- DATASET:
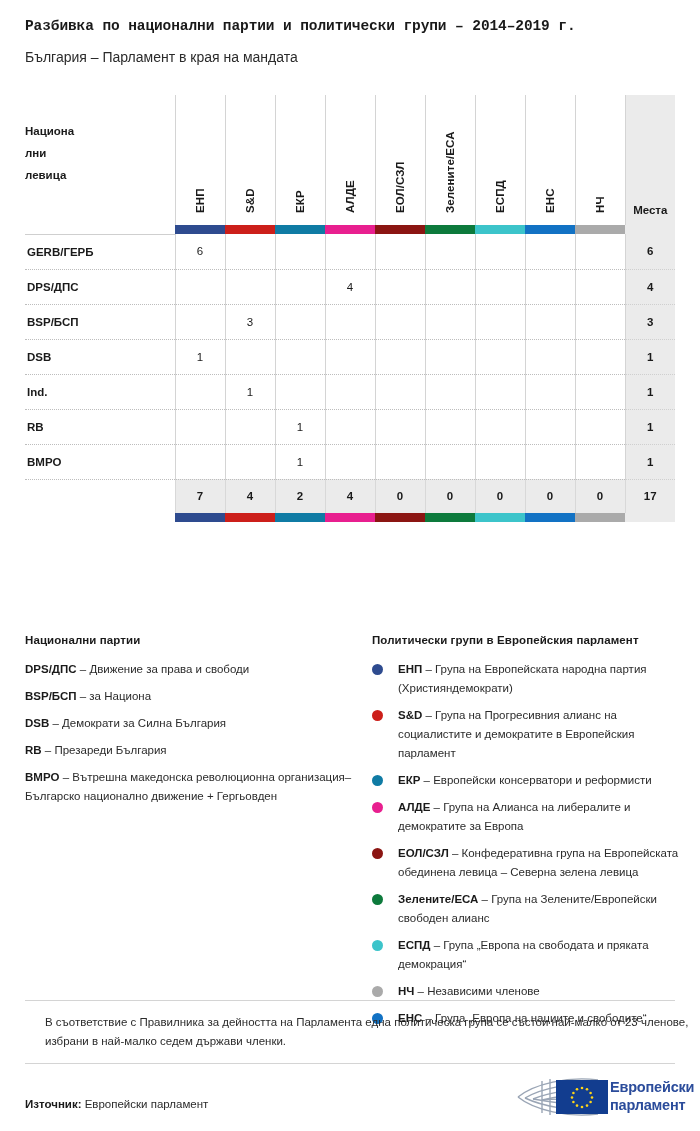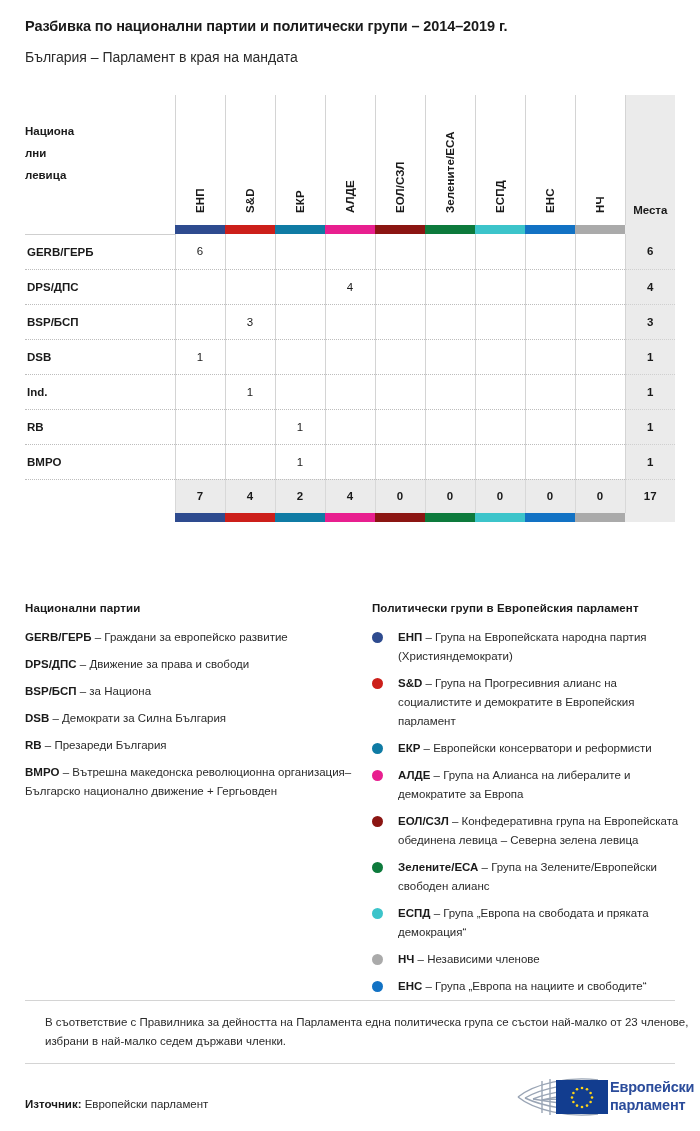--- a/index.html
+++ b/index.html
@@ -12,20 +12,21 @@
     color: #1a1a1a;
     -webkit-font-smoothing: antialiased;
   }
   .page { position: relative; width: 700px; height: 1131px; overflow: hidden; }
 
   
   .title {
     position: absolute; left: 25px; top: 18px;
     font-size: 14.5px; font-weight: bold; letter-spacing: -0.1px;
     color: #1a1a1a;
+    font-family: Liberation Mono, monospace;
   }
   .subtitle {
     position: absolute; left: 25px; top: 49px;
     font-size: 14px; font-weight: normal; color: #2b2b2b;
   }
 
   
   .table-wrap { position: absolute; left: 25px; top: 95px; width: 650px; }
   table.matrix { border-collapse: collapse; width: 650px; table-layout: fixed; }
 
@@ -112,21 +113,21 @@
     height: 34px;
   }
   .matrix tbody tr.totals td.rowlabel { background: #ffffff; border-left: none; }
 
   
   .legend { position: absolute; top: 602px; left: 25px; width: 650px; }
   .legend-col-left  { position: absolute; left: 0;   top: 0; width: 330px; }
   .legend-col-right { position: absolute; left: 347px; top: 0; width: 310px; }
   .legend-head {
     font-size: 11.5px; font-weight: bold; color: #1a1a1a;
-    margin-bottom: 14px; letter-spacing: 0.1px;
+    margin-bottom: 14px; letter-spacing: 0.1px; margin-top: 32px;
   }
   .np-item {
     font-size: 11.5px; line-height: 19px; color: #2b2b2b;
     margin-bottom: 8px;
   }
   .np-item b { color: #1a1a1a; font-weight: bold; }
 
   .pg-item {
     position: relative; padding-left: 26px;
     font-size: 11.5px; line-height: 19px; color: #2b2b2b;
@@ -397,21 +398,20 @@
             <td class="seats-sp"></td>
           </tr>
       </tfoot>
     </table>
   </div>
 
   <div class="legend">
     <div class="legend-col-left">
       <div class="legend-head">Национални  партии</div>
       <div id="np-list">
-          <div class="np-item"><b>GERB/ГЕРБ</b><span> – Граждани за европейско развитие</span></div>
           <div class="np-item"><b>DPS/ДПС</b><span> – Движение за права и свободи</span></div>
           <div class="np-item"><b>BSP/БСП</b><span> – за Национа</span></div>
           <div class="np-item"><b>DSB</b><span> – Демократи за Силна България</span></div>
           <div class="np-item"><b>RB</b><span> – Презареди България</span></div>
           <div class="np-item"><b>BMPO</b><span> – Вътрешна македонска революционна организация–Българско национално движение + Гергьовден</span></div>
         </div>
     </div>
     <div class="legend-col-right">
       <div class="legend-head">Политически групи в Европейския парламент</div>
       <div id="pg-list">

* * *

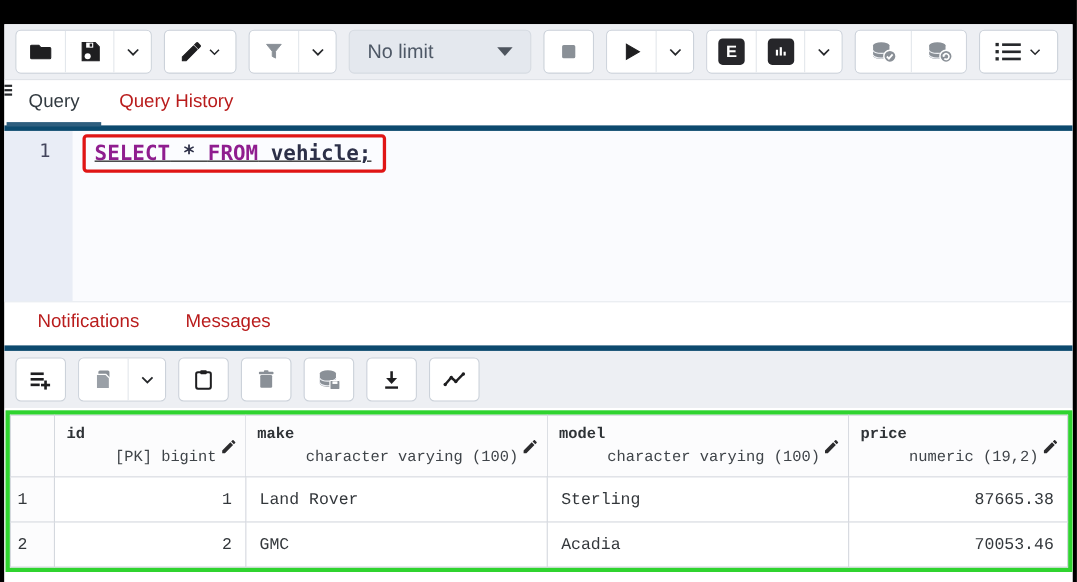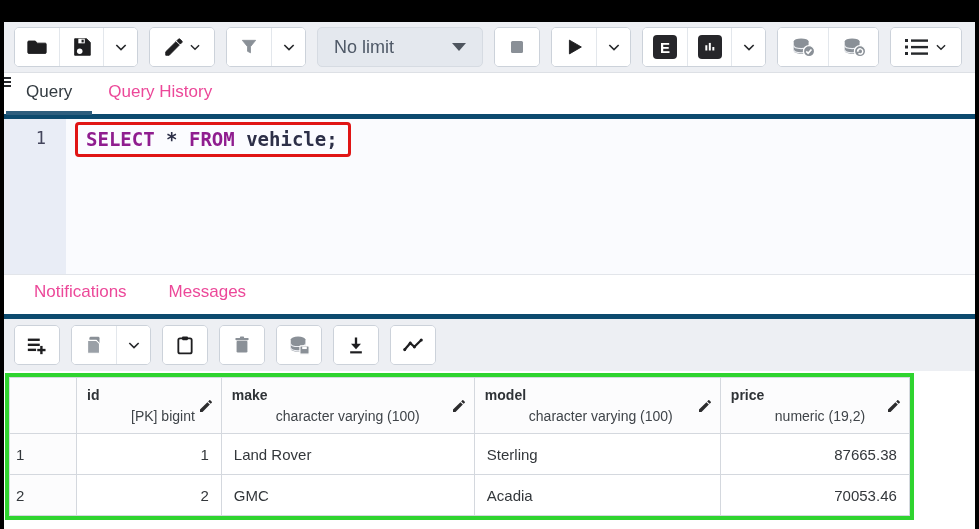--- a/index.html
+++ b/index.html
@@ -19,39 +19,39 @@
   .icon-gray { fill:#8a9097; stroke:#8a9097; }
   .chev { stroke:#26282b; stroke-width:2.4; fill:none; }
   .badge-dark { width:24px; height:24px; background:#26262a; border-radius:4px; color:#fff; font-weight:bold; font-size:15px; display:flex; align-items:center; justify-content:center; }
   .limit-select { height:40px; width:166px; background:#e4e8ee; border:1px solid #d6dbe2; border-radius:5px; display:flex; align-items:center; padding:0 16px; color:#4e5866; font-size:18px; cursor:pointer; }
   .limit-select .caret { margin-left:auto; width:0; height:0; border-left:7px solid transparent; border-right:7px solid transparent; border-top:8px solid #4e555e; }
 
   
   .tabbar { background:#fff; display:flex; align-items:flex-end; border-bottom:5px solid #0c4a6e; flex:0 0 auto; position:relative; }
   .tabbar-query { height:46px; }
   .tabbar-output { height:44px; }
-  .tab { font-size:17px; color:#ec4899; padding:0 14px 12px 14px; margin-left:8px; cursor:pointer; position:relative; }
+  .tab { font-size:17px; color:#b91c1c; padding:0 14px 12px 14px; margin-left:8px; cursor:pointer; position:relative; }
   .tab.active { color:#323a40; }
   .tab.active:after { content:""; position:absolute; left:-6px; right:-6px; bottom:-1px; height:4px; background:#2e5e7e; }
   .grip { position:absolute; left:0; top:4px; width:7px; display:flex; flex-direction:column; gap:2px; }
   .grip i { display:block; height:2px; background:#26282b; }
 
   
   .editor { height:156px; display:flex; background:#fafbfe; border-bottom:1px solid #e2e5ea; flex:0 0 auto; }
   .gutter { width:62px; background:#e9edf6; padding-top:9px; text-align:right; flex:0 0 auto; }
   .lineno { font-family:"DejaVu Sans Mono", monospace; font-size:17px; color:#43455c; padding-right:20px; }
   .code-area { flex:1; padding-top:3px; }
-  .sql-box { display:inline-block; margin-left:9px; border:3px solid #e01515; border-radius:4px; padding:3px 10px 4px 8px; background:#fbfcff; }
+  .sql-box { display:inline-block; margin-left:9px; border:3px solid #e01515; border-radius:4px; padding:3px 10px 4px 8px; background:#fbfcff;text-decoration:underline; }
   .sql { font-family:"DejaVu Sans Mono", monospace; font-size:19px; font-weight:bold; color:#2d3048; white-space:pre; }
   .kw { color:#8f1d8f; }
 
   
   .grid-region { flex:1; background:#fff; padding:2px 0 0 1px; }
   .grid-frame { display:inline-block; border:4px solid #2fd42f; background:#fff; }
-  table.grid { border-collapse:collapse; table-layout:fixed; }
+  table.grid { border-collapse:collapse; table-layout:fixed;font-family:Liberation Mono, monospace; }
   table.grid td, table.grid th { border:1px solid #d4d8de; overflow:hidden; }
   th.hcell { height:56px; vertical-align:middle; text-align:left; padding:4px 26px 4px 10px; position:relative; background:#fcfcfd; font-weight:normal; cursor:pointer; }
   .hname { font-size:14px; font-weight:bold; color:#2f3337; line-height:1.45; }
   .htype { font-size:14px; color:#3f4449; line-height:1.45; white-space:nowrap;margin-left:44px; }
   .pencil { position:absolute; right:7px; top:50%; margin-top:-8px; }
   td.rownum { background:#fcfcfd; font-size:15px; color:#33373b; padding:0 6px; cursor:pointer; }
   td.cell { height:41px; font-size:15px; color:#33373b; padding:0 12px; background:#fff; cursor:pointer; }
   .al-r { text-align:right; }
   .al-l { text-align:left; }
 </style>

--

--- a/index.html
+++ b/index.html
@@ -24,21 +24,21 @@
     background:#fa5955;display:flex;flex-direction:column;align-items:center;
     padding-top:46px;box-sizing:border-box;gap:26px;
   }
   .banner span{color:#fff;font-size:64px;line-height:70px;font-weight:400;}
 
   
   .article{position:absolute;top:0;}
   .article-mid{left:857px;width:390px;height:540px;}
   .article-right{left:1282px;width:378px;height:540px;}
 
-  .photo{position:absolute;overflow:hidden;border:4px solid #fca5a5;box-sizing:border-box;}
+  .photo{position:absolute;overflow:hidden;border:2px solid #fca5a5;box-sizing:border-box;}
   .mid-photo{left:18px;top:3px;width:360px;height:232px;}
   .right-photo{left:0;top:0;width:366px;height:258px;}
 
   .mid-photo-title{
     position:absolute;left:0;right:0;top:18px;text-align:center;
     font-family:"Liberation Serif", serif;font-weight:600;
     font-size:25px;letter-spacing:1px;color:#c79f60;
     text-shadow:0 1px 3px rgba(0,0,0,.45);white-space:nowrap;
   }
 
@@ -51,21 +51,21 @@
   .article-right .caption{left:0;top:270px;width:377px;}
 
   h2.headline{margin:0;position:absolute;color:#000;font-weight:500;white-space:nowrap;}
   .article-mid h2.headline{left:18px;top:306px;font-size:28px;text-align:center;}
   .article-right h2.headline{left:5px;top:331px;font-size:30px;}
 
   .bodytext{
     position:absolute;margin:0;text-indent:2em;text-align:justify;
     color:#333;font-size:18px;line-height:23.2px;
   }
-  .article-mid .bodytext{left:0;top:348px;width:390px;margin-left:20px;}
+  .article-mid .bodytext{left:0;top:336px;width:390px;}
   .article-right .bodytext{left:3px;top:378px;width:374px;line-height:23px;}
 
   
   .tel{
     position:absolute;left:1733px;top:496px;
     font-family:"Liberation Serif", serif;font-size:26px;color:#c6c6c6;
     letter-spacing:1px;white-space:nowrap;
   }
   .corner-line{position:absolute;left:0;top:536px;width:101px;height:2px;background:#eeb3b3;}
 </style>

- WHAT IS REQUIRED: Retype the portion of the data above that starts on the line with "font-size:14px; color:#3f4449; line-height:1.45;" and finishes on the line with "background:#fcfcfd; font-size:15px; color:#33373b;", including both of those lines.

- SOLUTION TO THIS TASK:
   .htype { font-size:14px; color:#3f4449; line-height:1.45; white-space:nowrap;margin-left:44px; }
   .pencil { position:absolute; right:7px; top:50%; margin-top:-8px; }
   td.rownum { background:#fcfcfd; font-size:15px; color:#33373b; padding:0 6px; cursor:pointer; }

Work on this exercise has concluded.